Bounding Spheres probably would help you with many moving objects; you calculate the radius squared of the object, and track it from it's center. If the squared distance between the centers of two objects is less than the sum of the squared radii of the two objects, then you have a potential collision. Everything done with squared distances; no square roots.
You can sort nearest neighbors by the minimum squared distance between your objects. Collision detection can get complex, of course, and with non-spherically shaped objects, Bounding Spheres won't necessarily get you collision information, but it can prune your tree of objects you need to compare for collision quite nicely.
You'll need, of course, to track the CENTER of your object; and ideally you'd like for each object to be rigid, to avoid having to recalculate bounding sphere sizes (although the recalculation isn't particularly tough, particularly if you use a tree of rigid objects each with their own bounding sphere for the objects which are non-rigid; but it gets complicated).
Basically, to answer your question about data structures, you can keep all of your objects in a master array; I'd have a set of "region" arrays which consist of references to the objects in the master array that you can sort the objects into quickly based upon their cartesian coordinates; the "region' arrays should have an overlap defined of at least 2x the largest object radius in your master object array (if that's feasible; a question of object bounding sphere scaling vs. number of objects obviously comes up).

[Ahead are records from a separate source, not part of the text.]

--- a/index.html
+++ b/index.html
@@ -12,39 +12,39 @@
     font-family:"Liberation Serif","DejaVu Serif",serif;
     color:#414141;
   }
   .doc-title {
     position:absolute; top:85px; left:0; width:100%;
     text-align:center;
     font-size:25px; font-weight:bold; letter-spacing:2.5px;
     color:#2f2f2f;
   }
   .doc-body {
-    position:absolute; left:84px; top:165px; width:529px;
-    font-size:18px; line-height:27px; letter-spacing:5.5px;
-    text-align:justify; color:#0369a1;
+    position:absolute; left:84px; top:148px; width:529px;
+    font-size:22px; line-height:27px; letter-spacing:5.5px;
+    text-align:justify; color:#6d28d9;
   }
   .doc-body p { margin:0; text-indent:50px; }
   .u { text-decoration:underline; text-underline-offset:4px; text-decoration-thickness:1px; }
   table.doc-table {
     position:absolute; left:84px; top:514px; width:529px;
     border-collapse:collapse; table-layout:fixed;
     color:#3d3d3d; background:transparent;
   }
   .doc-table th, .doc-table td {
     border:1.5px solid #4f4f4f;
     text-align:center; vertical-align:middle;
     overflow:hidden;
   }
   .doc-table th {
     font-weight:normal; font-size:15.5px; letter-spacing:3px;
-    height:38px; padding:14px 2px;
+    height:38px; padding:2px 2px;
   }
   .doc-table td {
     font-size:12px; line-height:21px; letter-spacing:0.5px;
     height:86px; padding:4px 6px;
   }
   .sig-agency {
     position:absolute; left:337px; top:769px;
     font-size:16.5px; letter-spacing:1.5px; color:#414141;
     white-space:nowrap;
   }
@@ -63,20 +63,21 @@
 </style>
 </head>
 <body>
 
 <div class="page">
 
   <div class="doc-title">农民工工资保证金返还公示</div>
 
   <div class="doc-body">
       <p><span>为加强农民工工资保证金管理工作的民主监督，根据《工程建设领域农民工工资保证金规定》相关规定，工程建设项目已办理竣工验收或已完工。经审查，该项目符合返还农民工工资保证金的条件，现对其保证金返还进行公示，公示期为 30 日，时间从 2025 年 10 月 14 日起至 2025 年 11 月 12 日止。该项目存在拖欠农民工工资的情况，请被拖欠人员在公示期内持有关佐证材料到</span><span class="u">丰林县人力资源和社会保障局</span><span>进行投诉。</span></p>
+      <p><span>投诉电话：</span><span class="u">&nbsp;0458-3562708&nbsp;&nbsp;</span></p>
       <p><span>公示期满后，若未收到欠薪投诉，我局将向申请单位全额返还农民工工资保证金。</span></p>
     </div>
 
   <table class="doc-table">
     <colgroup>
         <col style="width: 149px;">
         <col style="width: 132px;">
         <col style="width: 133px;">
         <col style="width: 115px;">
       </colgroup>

Once you've got that, you can do a quick collision test by comparing distances of all objects within a region to each other; again, this is where region definition becomes important, because you're doing a significant tradeoff of number of regions to number of comparisons. However, it's a little simpler just because your distance comparisons come down to simple subtractions (and abs() operations, of course).

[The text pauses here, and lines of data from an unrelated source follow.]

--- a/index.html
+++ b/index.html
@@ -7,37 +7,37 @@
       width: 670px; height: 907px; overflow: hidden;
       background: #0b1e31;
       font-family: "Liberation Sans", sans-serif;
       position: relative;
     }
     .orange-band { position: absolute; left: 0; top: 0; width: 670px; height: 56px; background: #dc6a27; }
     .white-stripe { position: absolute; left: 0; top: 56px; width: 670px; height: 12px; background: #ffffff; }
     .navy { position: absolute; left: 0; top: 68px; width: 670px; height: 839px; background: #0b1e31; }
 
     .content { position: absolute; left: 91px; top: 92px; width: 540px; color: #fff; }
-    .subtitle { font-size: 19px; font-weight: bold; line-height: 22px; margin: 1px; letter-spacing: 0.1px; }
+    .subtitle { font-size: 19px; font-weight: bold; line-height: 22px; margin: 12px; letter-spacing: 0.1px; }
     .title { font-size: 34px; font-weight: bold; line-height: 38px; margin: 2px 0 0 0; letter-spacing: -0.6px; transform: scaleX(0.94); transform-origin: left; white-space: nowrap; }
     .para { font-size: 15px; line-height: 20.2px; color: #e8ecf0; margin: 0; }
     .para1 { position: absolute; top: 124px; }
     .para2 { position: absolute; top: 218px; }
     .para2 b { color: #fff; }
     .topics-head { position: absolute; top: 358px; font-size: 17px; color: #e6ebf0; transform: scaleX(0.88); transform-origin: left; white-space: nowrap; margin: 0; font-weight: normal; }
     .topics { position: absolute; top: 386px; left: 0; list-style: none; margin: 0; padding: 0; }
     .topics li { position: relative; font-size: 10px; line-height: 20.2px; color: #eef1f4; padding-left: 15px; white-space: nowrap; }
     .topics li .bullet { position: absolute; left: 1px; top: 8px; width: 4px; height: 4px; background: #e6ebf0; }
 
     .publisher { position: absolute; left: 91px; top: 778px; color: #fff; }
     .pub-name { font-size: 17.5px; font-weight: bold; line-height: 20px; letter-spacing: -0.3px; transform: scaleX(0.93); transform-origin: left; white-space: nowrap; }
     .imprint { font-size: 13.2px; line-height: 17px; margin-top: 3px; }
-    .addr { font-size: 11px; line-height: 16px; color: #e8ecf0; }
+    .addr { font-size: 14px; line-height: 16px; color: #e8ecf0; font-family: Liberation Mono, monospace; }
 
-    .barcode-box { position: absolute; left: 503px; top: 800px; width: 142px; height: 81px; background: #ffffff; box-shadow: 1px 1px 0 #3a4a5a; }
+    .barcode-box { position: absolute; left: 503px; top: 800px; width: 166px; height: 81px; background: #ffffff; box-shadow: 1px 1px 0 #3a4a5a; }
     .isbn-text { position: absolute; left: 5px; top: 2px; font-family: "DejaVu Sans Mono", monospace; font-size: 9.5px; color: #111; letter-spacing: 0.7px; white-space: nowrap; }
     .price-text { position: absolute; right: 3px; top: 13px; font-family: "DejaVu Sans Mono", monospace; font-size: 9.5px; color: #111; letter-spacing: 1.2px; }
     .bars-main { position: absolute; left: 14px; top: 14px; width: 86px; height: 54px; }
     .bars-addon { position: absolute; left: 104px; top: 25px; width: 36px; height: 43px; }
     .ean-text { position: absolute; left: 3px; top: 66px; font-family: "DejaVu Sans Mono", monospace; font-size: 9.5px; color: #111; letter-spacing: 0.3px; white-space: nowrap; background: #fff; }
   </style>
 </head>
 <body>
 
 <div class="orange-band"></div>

Of course, then you have to do actual collision detection between your non-spherical objects, and that can be non-trivial, but you've reduced the number of potential comparisons very dramatically at that point.
Basically, it's a two-tiered system; the first is the region array, whereby you do a rough sort on your scene. Second, you have your intra-region distance comparison; wherein you're going to do your basic collision detection and collision flagging on the objects which have collided.
There probably is room in this sort of algorithm for use of trees in dynamic region determination to even out your region sizes to assure that your region size doesn't grow too rapidly with "crowded" regions; that sort of thing, though, is non-trivial, because with objects of differing sizes, your sort on density becomes... complex, to say the least.